◆ **PROBLEM DETAILS**
Please restate all of the records word for word, setting the pictures aside.

◆ **RECORDS PROVIDED**
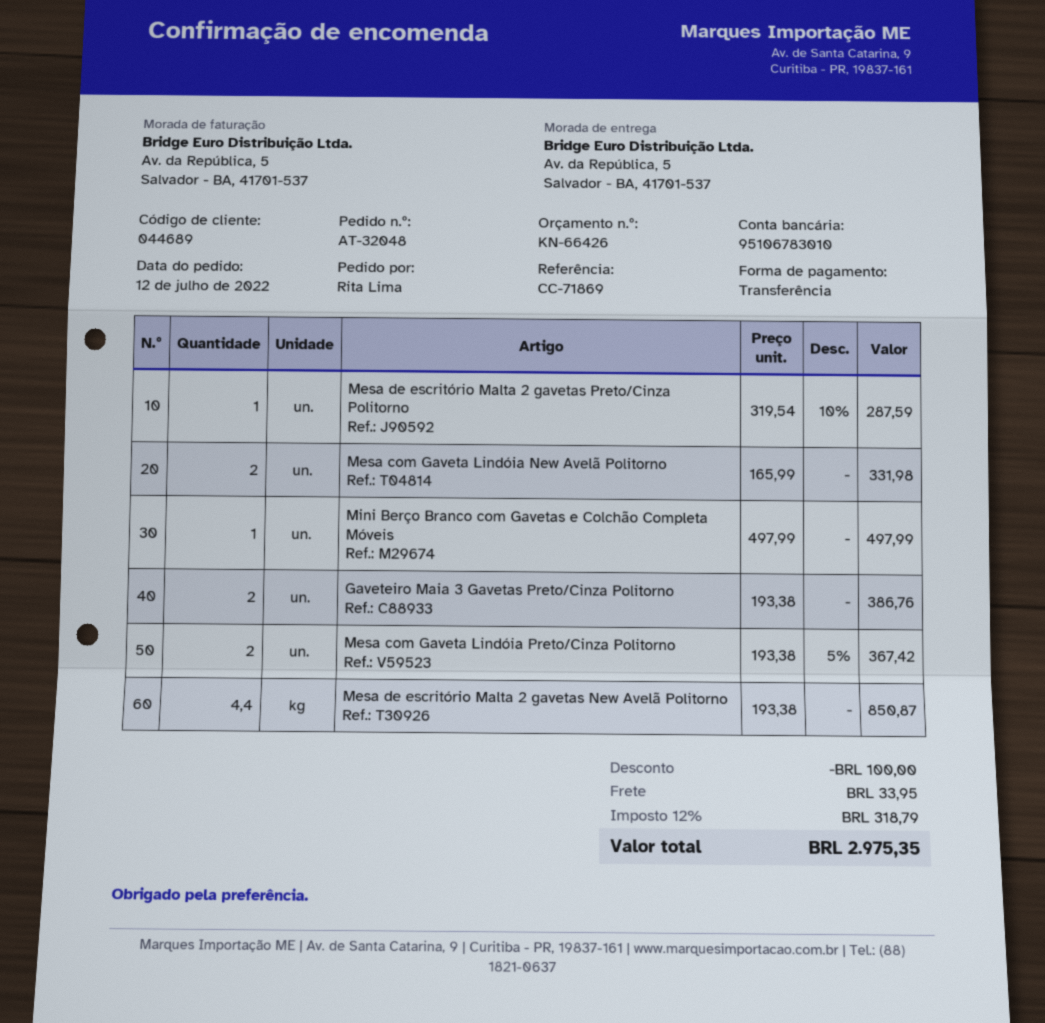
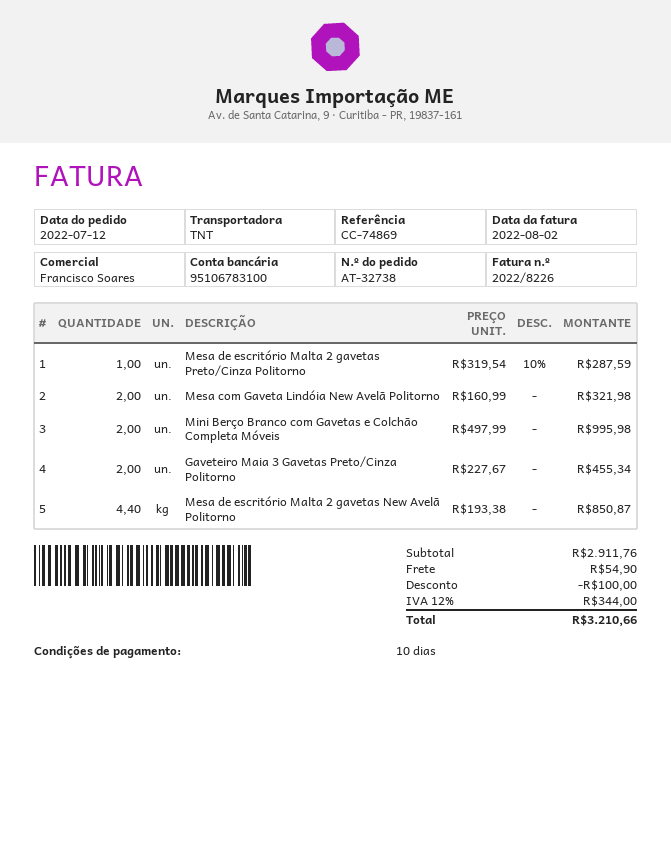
order number: AT-32048 -> AT-32738
reference: CC-71869 -> CC-74869
bank account: 95106783010 -> 95106783100
Mesa com Gaveta Lindóia New Avelã Politorno: 2 x 165.99 = 331.98 -> 2 x 160.99 = 321.98
Mini Berço Branco com Gavetas e Colchão Completa Móveis: 1 x 497.99 = 497.99 -> 2 x 497.99 = 995.98
Gaveteiro Maia 3 Gavetas Preto/Cinza Politorno: 2 x 193.38 = 386.76 -> 2 x 227.67 = 455.34
Mesa com Gaveta Lindóia Preto/Cinza Politorno: 2 x 193.38 - 5% = 367.42 -> none
shipping: 33.95 -> 54.90
tax: 12% = 318.79 -> 12% = 344.00
total: 2975.35 -> 3210.66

◆ **YOUR SOLUTION**
order number: AT-32048 -> AT-32738
reference: CC-71869 -> CC-74869
bank account: 95106783010 -> 95106783100
Mesa com Gaveta Lindóia New Avelã Politorno: 2 x 165.99 = 331.98 -> 2 x 160.99 = 321.98
Mini Berço Branco com Gavetas e Colchão Completa Móveis: 1 x 497.99 = 497.99 -> 2 x 497.99 = 995.98
Gaveteiro Maia 3 Gavetas Preto/Cinza Politorno: 2 x 193.38 = 386.76 -> 2 x 227.67 = 455.34
Mesa com Gaveta Lindóia Preto/Cinza Politorno: 2 x 193.38 - 5% = 367.42 -> none
shipping: 33.95 -> 54.90
tax: 12% = 318.79 -> 12% = 344.00
total: 2975.35 -> 3210.66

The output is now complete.